◆ **Change listing data**
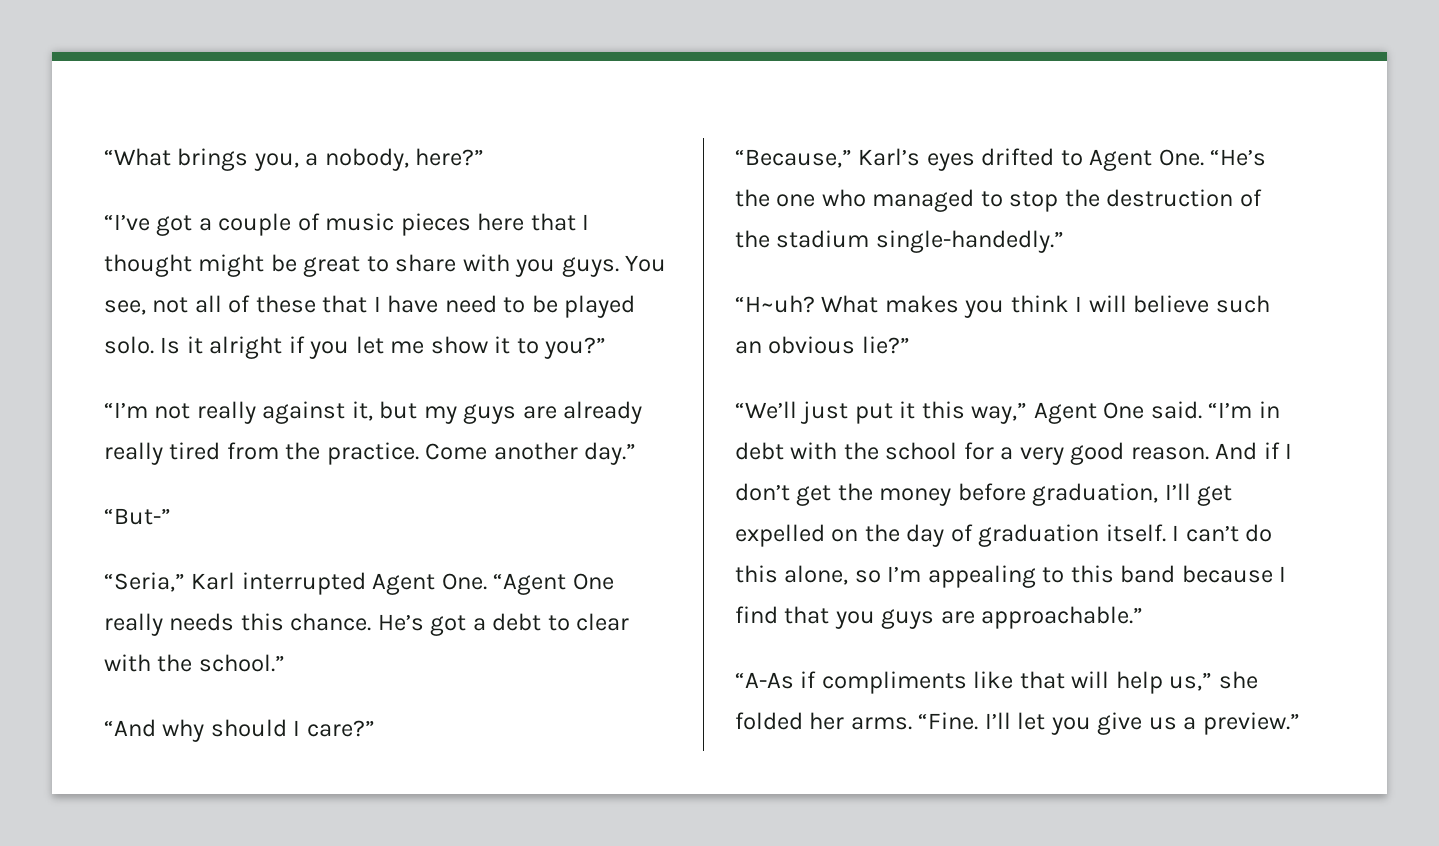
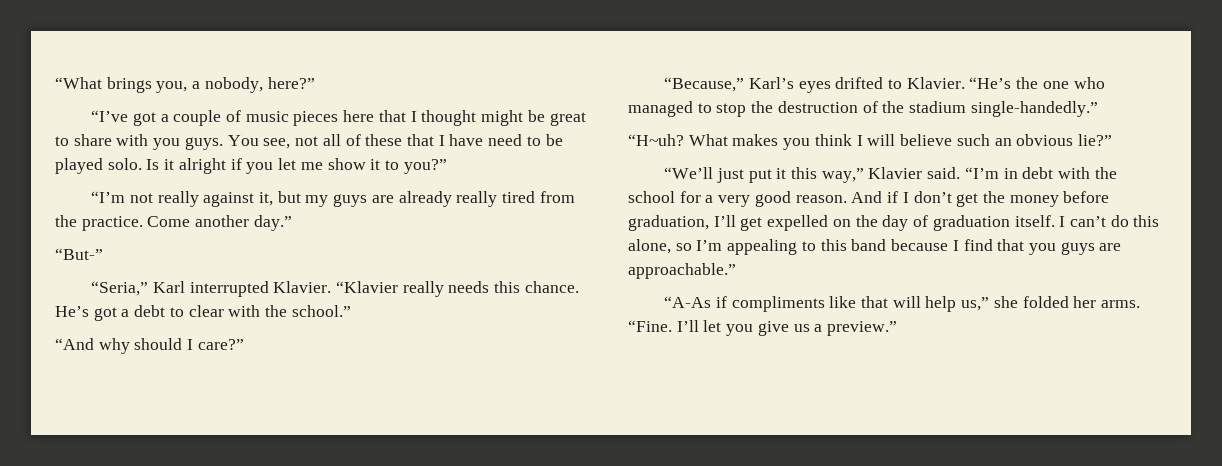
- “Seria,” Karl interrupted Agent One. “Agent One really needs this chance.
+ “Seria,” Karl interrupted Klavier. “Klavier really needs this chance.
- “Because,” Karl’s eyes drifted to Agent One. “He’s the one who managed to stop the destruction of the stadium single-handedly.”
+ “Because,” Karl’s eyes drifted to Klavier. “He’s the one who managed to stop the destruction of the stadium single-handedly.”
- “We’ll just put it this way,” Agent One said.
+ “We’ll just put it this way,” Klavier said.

◆ **INSTRUCTIONS FOR THE TASK**
Copy out the lines starting at the one containing "Karl interrupted Klavier." and ending with the last line of the entries. Include nothing else.

◆ **TASK RESPONSE**
+ “Seria,” Karl interrupted Klavier. “Klavier really needs this chance.
- “Because,” Karl’s eyes drifted to Agent One. “He’s the one who managed to stop the destruction of the stadium single-handedly.”
+ “Because,” Karl’s eyes drifted to Klavier. “He’s the one who managed to stop the destruction of the stadium single-handedly.”
- “We’ll just put it this way,” Agent One said.
+ “We’ll just put it this way,” Klavier said.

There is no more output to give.